(Beginning of Available records)

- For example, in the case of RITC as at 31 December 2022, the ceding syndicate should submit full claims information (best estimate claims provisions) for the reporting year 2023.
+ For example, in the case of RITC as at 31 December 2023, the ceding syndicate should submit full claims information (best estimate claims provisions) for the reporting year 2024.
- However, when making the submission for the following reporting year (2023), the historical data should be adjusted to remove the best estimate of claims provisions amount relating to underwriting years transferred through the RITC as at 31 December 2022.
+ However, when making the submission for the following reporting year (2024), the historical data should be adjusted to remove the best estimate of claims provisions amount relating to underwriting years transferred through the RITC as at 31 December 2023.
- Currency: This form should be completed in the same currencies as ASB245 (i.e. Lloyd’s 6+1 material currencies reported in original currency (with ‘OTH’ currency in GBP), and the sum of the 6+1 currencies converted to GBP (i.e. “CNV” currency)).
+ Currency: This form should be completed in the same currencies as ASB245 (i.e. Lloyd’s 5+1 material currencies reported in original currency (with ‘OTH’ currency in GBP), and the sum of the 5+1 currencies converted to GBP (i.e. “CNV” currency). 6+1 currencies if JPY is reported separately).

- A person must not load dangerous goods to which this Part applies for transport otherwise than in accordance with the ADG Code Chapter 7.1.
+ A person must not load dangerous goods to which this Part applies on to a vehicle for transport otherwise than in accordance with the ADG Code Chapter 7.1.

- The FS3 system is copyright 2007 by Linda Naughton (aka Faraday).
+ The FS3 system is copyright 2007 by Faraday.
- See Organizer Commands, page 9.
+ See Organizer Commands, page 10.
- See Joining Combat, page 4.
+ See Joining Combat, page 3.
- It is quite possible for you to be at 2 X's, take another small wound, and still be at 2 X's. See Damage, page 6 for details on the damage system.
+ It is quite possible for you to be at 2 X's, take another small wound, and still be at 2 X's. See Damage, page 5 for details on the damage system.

(End of Available records)

What to work on:
Reproduce every line of the material exactly.

Reply to the task:
- For example, in the case of RITC as at 31 December 2022, the ceding syndicate should submit full claims information (best estimate claims provisions) for the reporting year 2023.
+ For example, in the case of RITC as at 31 December 2023, the ceding syndicate should submit full claims information (best estimate claims provisions) for the reporting year 2024.
- However, when making the submission for the following reporting year (2023), the historical data should be adjusted to remove the best estimate of claims provisions amount relating to underwriting years transferred through the RITC as at 31 December 2022.
+ However, when making the submission for the following reporting year (2024), the historical data should be adjusted to remove the best estimate of claims provisions amount relating to underwriting years transferred through the RITC as at 31 December 2023.
- Currency: This form should be completed in the same currencies as ASB245 (i.e. Lloyd’s 6+1 material currencies reported in original currency (with ‘OTH’ currency in GBP), and the sum of the 6+1 currencies converted to GBP (i.e. “CNV” currency)).
+ Currency: This form should be completed in the same currencies as ASB245 (i.e. Lloyd’s 5+1 material currencies reported in original currency (with ‘OTH’ currency in GBP), and the sum of the 5+1 currencies converted to GBP (i.e. “CNV” currency). 6+1 currencies if JPY is reported separately).

- A person must not load dangerous goods to which this Part applies for transport otherwise than in accordance with the ADG Code Chapter 7.1.
+ A person must not load dangerous goods to which this Part applies on to a vehicle for transport otherwise than in accordance with the ADG Code Chapter 7.1.

- The FS3 system is copyright 2007 by Linda Naughton (aka Faraday).
+ The FS3 system is copyright 2007 by Faraday.
- See Organizer Commands, page 9.
+ See Organizer Commands, page 10.
- See Joining Combat, page 4.
+ See Joining Combat, page 3.
- It is quite possible for you to be at 2 X's, take another small wound, and still be at 2 X's. See Damage, page 6 for details on the damage system.
+ It is quite possible for you to be at 2 X's, take another small wound, and still be at 2 X's. See Damage, page 5 for details on the damage system.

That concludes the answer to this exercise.